Business As Usual

“Who has deceiv’d thee so oft as thy self?”. – Benjamin Franklin (ed.), Poor Richard’s Almanack

Last week was said to be about buying dips, or perhaps the resilient stock market shrugging off Trump troubles to focus on how great the economy really is. It wasn’t. Most of last week’s trading was about making money from short-term trading, nothing more, nothing less. While the most important event last week from the broader perspective may have indeed been the administration’s woes (and only time will tell in that respect), the most important event last week from the market’s point of view was the monthly options expiration.

Options dealers don’t have absolute rule over the market, nor do they have the firepower to overcome the biggest headlines. But they do know how to take advantage of less-than-hysterical conditions and push the markets a certain way. So do the quant programs who follow them, and who also make up the majority of trading volume.
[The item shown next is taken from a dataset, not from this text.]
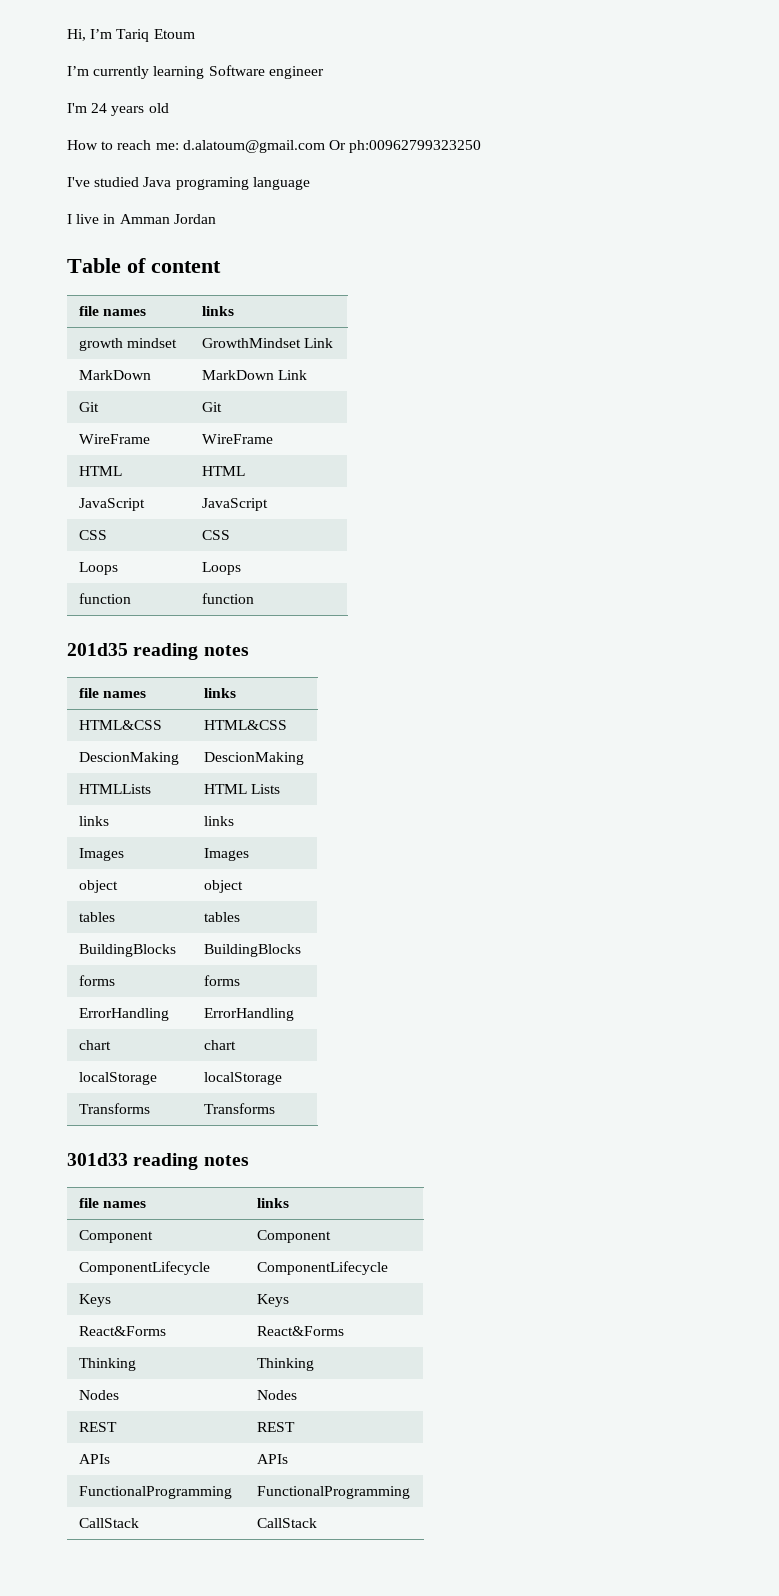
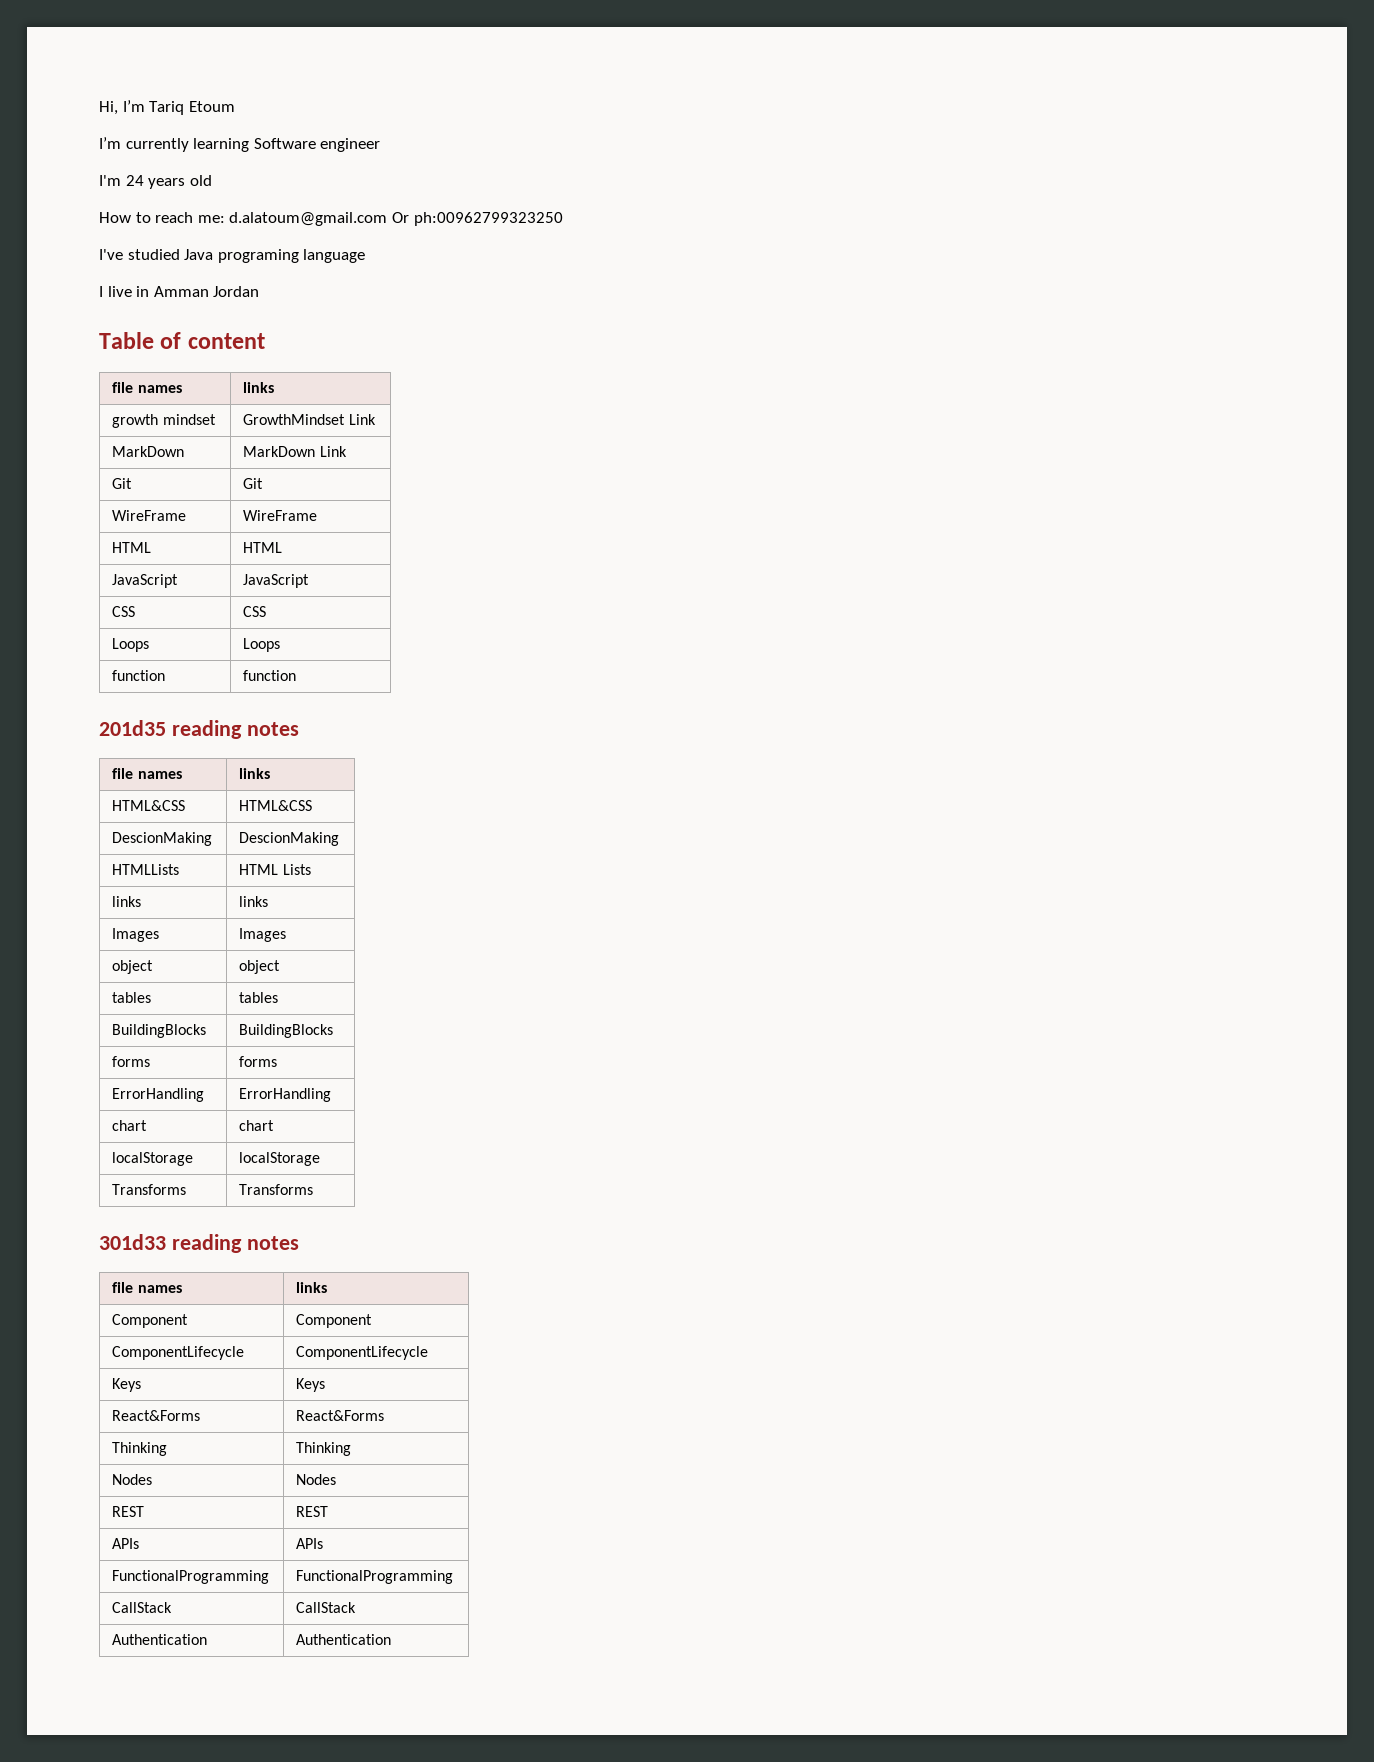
(318, 1523) none -> [112,1634,208,1645] [296,1634,392,1645] // Authentication | Authentication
Consider the SPYder ETF (NYSE: SPY), the most liquid and actively traded market ETF. It closed last week at 238.31, a closing you could have picked off several days earlier. Consider also the SPY put and call options that were due to expire Friday afternoon (technically Saturday, though for all intents and purposes, shortly after Friday’s close). At about 2:30 Friday afternoon, there were approximately 900,000 (900K) puts still outstanding with a strike price of 240 or less, about 250K at 238.5 or more (where they would be in the money). On the call side, there were 320K due to expire below 238 (in the money) and about 700K due to expire above 238 (potentially out of the money).

Two large components of options pricing are volatility (of the underlying instrument) and time to expiration. So unless you purchased the 238 call strike in the waning moments of Friday, you would almost certainly have lost money, though the calls did finish with an intrinsic value of $0.31 each. The 730K or so remaining puts with a strike of 238.5 or less still outstanding with a couple of hours to go finished worthless or virtually so, while most of the holders of the remaining puts above 238.5 (and so in the money) would have lost money or seen their positions crater in value the last couple of days. All of the calls above 238.5 – and there were about a million still outstanding with two hours to go – finished at exactly zero. In sum, a pretty good day for options dealers.

So did the markets “shrug off Trump worries (Tuesday’s big drop) in favor of the economy,” or did the dealers make another killing? I’d say the latter. So long as we are in the current market phase – an old bull market that is very expensive but not quite dead – we are going to keep seeing this month after month, aided and abetted by Trump traders who will keep betting on every headline that looks like part of the magic growth formula, if only because everyone else will. That will last until the jobs reports begin to roll over. Until then, it’s just trading as usual.

The Economic Beat

April industrial production was the highlight of a quiet week. On the surface it looked good, with both overall and manufacturing production climbing by 1% (seasonally adjusted) on the month. On closer inspection though, it’s too early to break out the bubbly. Much of the gains are due to mining (i.e., oil), up quite a bit (7%) over the last year on a seasonally adjusted basis. On an unadjusted basis, total industrial production is up 0.9% year-on-year, and is barely above last year’s lows. At 102.64, the unadjusted index is more than a percent below its average of 103.9 over the last four years. Oil was a drag on activity last year and is responsible for most of the gains this year – in ancillary categories as well – but industrial production overall has been anemic, despite some of the latest rhapsodizing by perpetual promoters.

Those same promoters have been non-stop boosting the recent readings in the Philadelphia Fed survey, which rose from 22 to 38.8 in its latest reading (zero is neutral). It sounds impressive and so was much more broadly reported than the New York Fed survey, which fell into contracting territory with its reading of (-1.0), down from 5.2 and new orders at (-4.4). The decline is not drastic, but it is at odds with a Philadelphia Fed reading that has been sporting very high levels for months with little activity to show for, this month’s industrial report notwithstanding. You won’t hear that on the national news.

Over in housing, builder sentiment is running very high (70 vs. neutral of 50), even if overall activity is restrained compared with prior times. Usually the sentiment index tips off the starts number the next day, and while a revision is always possible, it didn’t appear to be the case this time. Housing starts through April have about the same growth rate as a year ago (5.6% vs. a year-ago 5.4%), while single-family starts are definitely easing, at about 7% growth vs. 9.4% a year ago. This kind of variation can happen throughout the business cycle, but merits closer watching when the cycle is as mature as the current one. The sector is good, not great, with even the most expensive areas (which get all the headlines) showing signs of cooling off.

The coming week has more housing news in the form of sales of new homes Tuesday and existing homes Wednesday, along with the federal mortgage resale price index. There will be a couple more Fed regional manufacturing surveys, Richmond on Tuesday and Kansas City on Thursday. The reports of the week should be durable goods orders on Friday, released along with the first revision to first-quarter GDP (consensus is for a slight uptick from the initial estimate of 0.7%). The FOMC minutes are released on Wednesday, and are unlikely to provide anything more than a bit of fodder for the talking heads to chew on for a day or two.